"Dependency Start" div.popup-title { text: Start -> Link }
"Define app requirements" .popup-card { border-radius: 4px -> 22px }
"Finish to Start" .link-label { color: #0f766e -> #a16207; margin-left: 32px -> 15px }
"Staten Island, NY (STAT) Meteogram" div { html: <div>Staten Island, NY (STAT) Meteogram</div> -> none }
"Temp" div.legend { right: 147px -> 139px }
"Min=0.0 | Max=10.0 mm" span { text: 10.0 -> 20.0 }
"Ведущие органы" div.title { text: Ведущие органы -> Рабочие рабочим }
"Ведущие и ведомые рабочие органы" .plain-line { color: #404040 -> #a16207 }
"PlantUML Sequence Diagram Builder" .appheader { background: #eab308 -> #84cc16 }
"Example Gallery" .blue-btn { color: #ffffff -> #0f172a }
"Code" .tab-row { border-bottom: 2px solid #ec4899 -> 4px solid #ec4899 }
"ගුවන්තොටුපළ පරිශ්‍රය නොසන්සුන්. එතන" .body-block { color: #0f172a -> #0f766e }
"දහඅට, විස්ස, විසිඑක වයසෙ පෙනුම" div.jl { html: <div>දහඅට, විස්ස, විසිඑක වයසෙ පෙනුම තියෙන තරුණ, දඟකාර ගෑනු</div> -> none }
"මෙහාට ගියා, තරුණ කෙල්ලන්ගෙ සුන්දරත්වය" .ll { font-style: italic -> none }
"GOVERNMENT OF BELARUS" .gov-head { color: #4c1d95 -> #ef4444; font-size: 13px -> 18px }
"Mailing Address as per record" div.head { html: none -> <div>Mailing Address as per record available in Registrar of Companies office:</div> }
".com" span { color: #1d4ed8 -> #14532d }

THE TASK:
Reproduce every line of the material exactly.

PROBLEM SOLUTION:
"Dependency Start" div.popup-title { text: Start -> Link }
"Define app requirements" .popup-card { border-radius: 4px -> 22px }
"Finish to Start" .link-label { color: #0f766e -> #a16207; margin-left: 32px -> 15px }
"Staten Island, NY (STAT) Meteogram" div { html: <div>Staten Island, NY (STAT) Meteogram</div> -> none }
"Temp" div.legend { right: 147px -> 139px }
"Min=0.0 | Max=10.0 mm" span { text: 10.0 -> 20.0 }
"Ведущие органы" div.title { text: Ведущие органы -> Рабочие рабочим }
"Ведущие и ведомые рабочие органы" .plain-line { color: #404040 -> #a16207 }
"PlantUML Sequence Diagram Builder" .appheader { background: #eab308 -> #84cc16 }
"Example Gallery" .blue-btn { color: #ffffff -> #0f172a }
"Code" .tab-row { border-bottom: 2px solid #ec4899 -> 4px solid #ec4899 }
"ගුවන්තොටුපළ පරිශ්‍රය නොසන්සුන්. එතන" .body-block { color: #0f172a -> #0f766e }
"දහඅට, විස්ස, විසිඑක වයසෙ පෙනුම" div.jl { html: <div>දහඅට, විස්ස, විසිඑක වයසෙ පෙනුම තියෙන තරුණ, දඟකාර ගෑනු</div> -> none }
"මෙහාට ගියා, තරුණ කෙල්ලන්ගෙ සුන්දරත්වය" .ll { font-style: italic -> none }
"GOVERNMENT OF BELARUS" .gov-head { color: #4c1d95 -> #ef4444; font-size: 13px -> 18px }
"Mailing Address as per record" div.head { html: none -> <div>Mailing Address as per record available in Registrar of Companies office:</div> }
".com" span { color: #1d4ed8 -> #14532d }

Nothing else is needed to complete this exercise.